-------- INPUT DATA

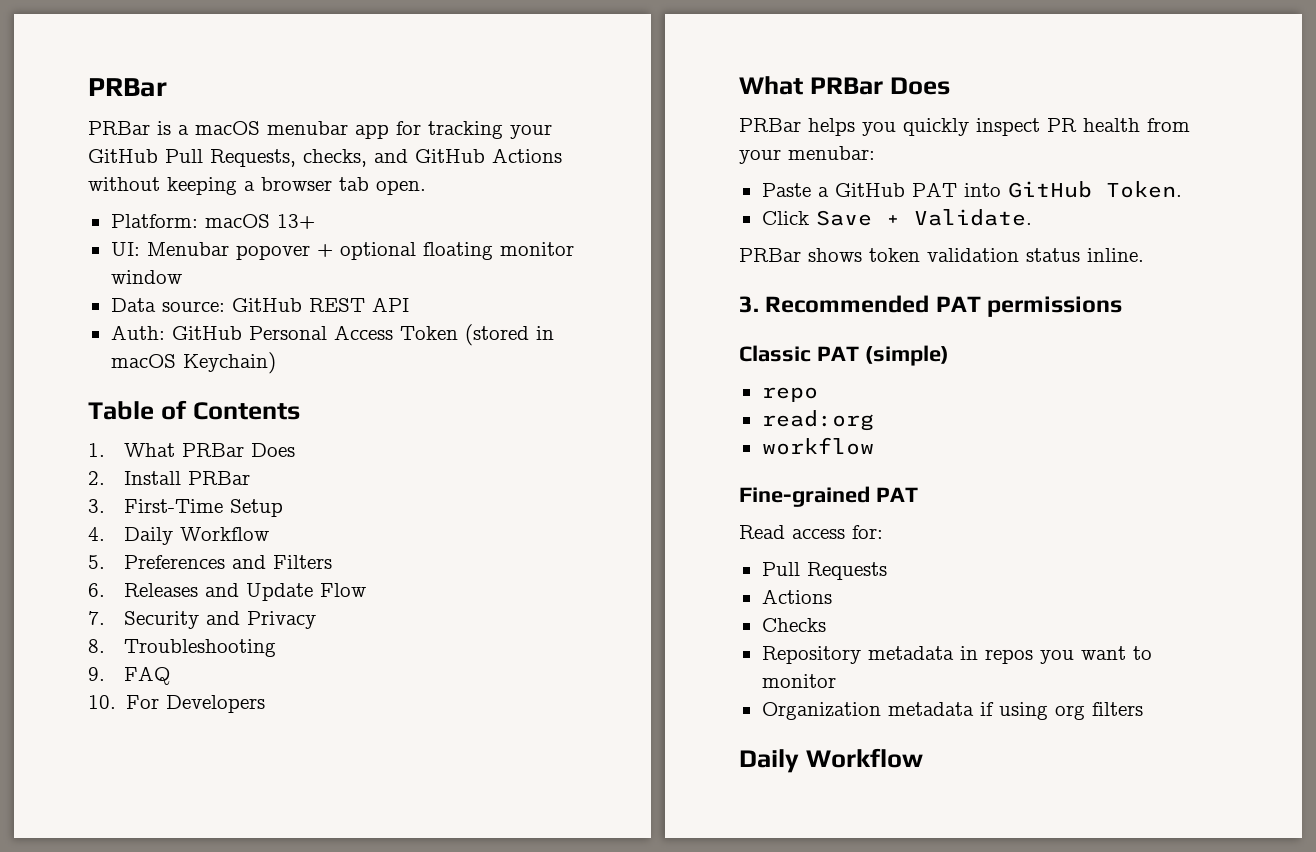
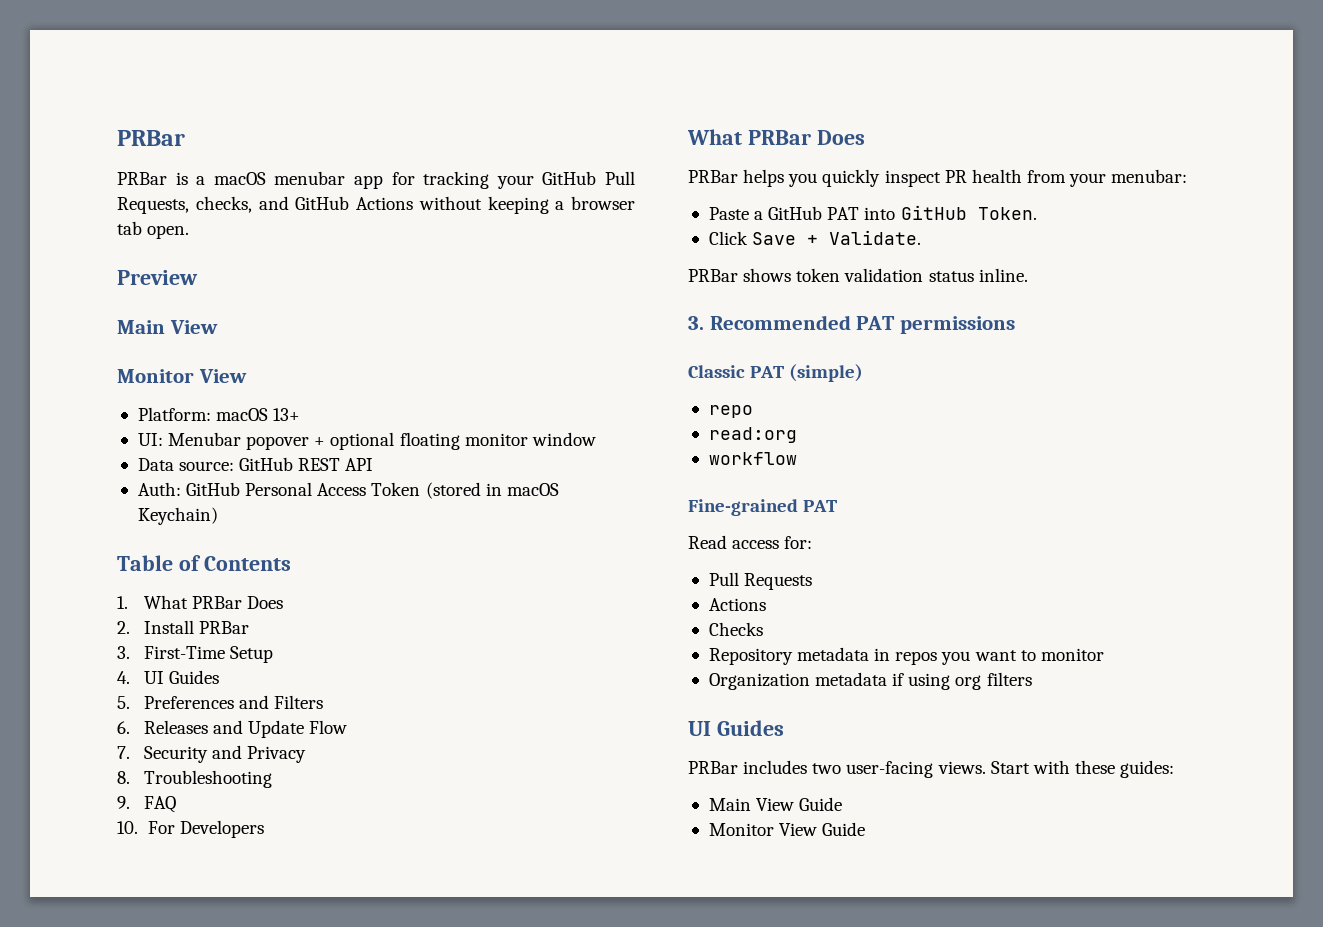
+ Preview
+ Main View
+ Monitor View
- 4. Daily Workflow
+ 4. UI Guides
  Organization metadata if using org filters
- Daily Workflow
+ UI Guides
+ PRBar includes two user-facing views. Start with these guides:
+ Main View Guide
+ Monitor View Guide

----------------

In full and without change, repeat the material above, minus the pictures.

+ Preview
+ Main View
+ Monitor View
- 4. Daily Workflow
+ 4. UI Guides
  Organization metadata if using org filters
- Daily Workflow
+ UI Guides
+ PRBar includes two user-facing views. Start with these guides:
+ Main View Guide
+ Monitor View Guide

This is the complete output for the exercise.